The best option may have been to, at a minimum, simply leave the sexual part of Lorelei’s control of Ward out of the story. That element of the narrative didn’t add much, if anything, to the stakes of the episode, and frankly, the sequence felt like a fairly thin attempt to increase the show’s sizzle factor, which is a can of worms all its own. There would still be something uncomfortable about the way that “Yes Men” breezes over an individual being forced to hurt and possibly even kill their loved ones, all under the power of someone using them for her own selfish ends, but it would be less jarring within the show’s lighter tone than the series attempting to gloss over a rape.

 

A scene founded on the logic that rape is sexy as long as it involves two attractive people.

 

But more than that, I want films and television shows to take issues of consent, and the instances where it’s clearly lacking, seriously. That’s not to say that the topic can never be examined through the catharsis that comes from well-crafted humor, or that every show has to explore the issue with the same depth and commitment that Jessica Jones did. There are gray areas–between comedy and drama, and between a tone of stark realism versus one of light adventure–that matter. Obviously there’s no one with mind control powers ordering people to commit deeds against their will in real life, which creates a certain distance between the incidents that take place within the four-color world of Agents of S.H.I.E.L.D. and the horrible acts committed in the real one.
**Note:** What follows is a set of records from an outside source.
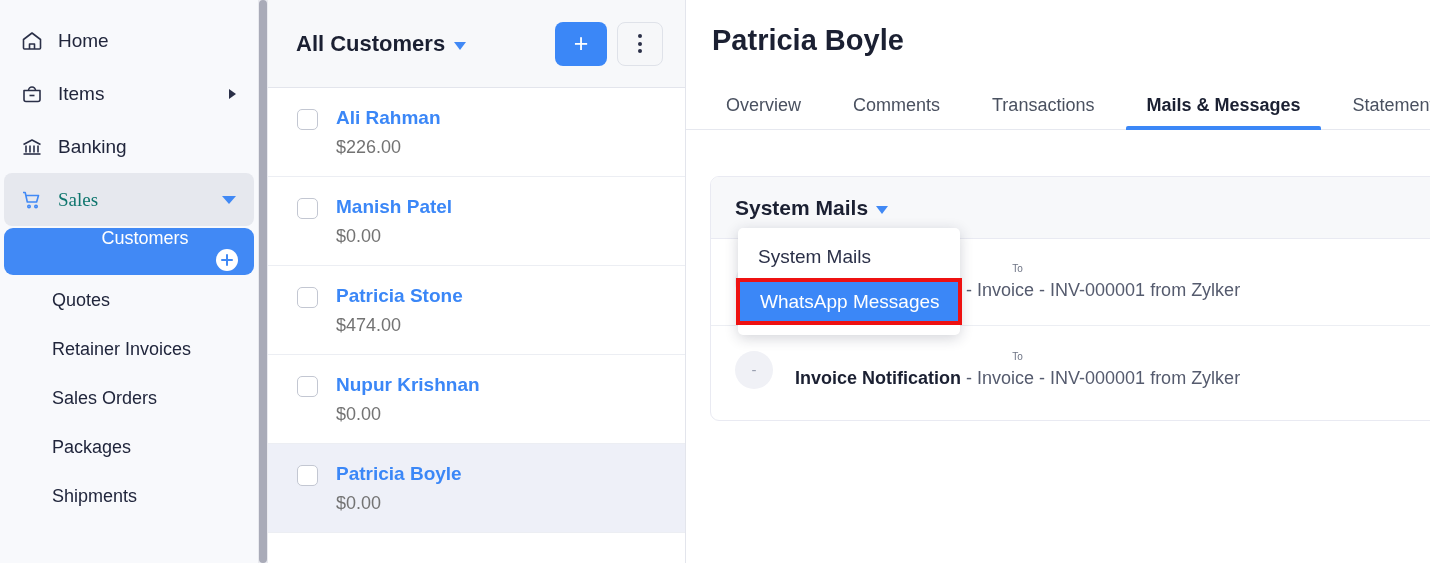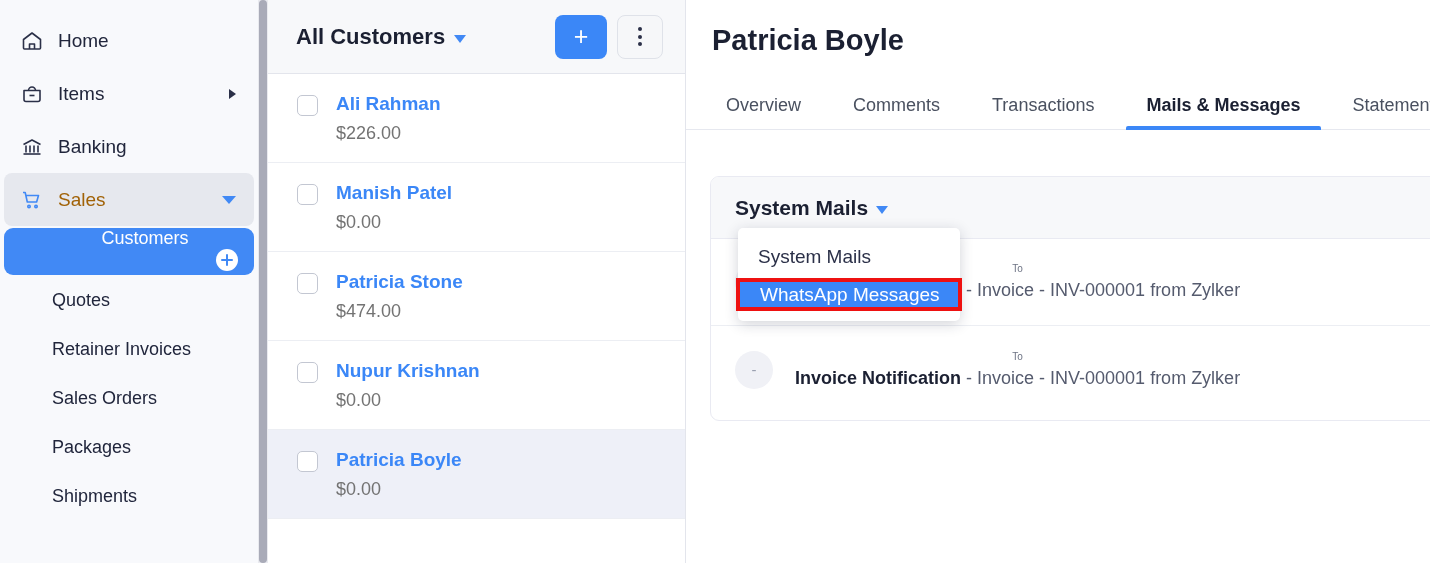--- a/index.html
+++ b/index.html
@@ -102,7 +102,7 @@
     margin-left: 10px;
   }
   .list-header {
-    height: 74px;
+    height: 88px;
     background: #f7f8fa;
     border-bottom: 1px solid #e3e5ec;
     display: flex; align-items: center;

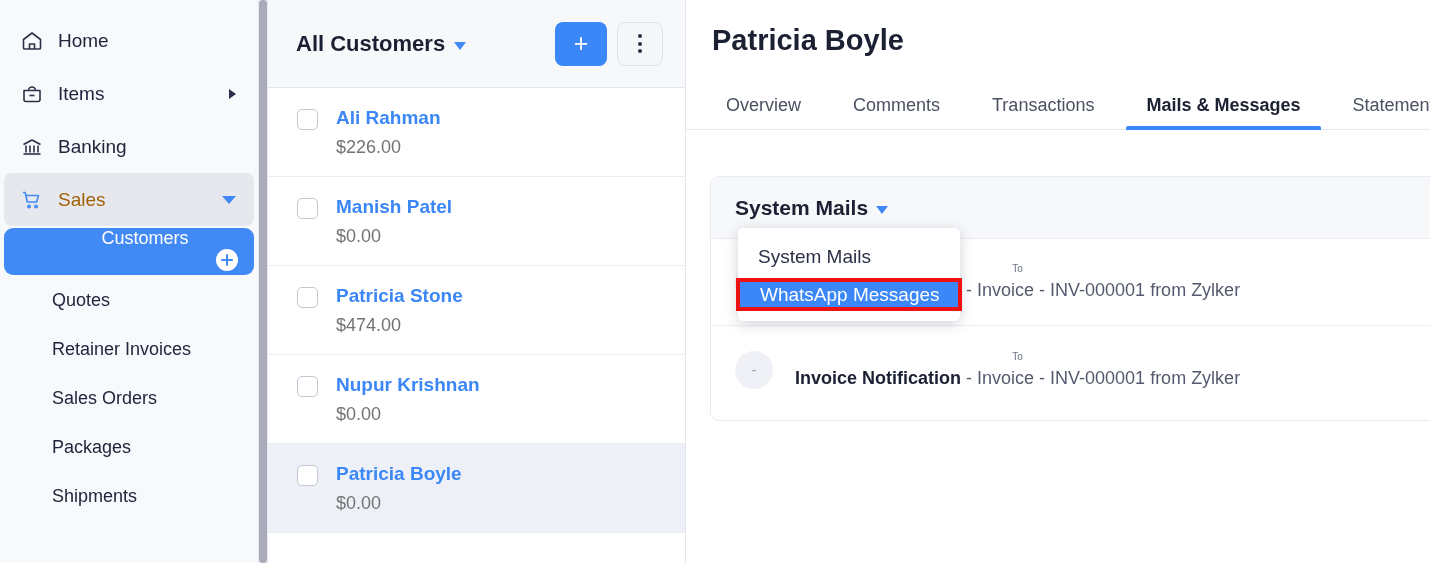--- a/index.html
+++ b/index.html
@@ -44,7 +44,8 @@
   }
   .nav-item.group-open {
     background: #e6e8ee;
-    color: #a16207;
+    color: #0f766e;
+    font-family: Liberation Serif, serif;
   }
   .nav-item.group-open .ico { color: #4189f5; }
   .nav-item.group-open .caret-down {

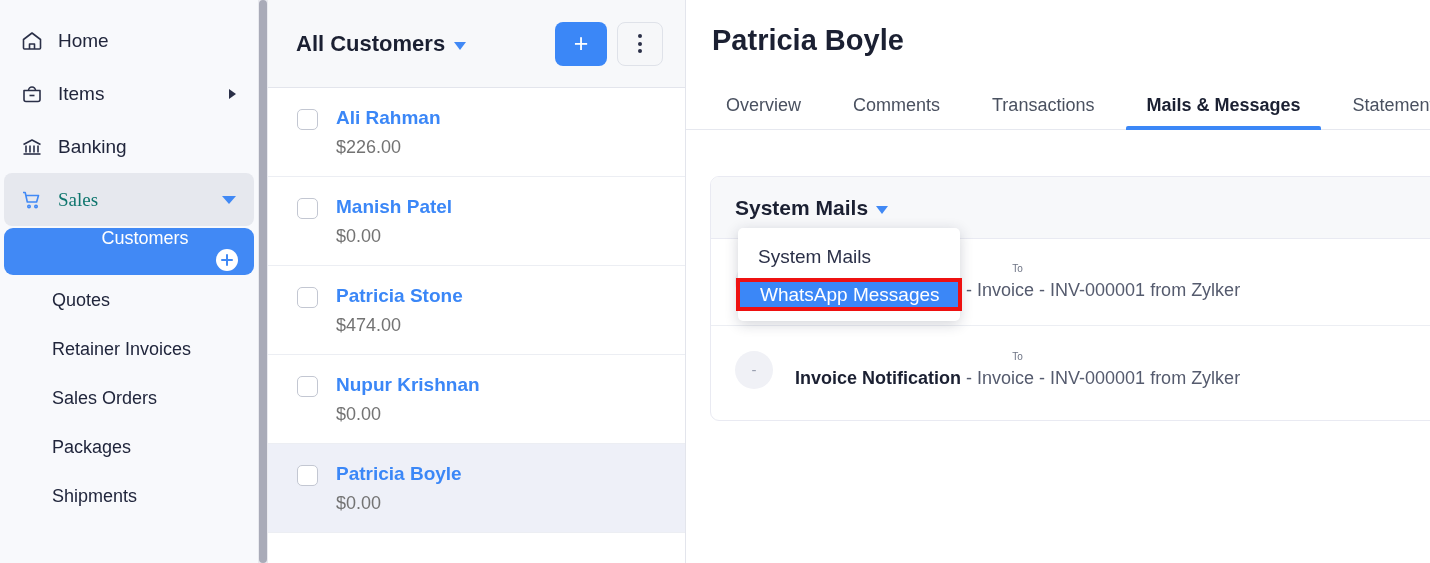--- a/index.html
+++ b/index.html
@@ -242,7 +242,7 @@
     color: #ffffff;
     border: 4px solid #ee1111;
     margin: 0 -2px;
-    height: 33px;
+    height: 47px;
   }
 </style>
 </head>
Nonetheless, certain ideas–the absence of consent and a sense of entitlement to override another human being’s autonomy being significant ones–feel too important to be tossed off as minor, single-episode plot points, never to be addressed with any real seriousness or sincerity. For all the praise that Marvel has earned for its commitment and earnestness in tackling these subjects in Jessica Jones, the company deserves an equal amount of criticism for the way that Agents of S.H.I.E.L.D. so wantonly glossed over them.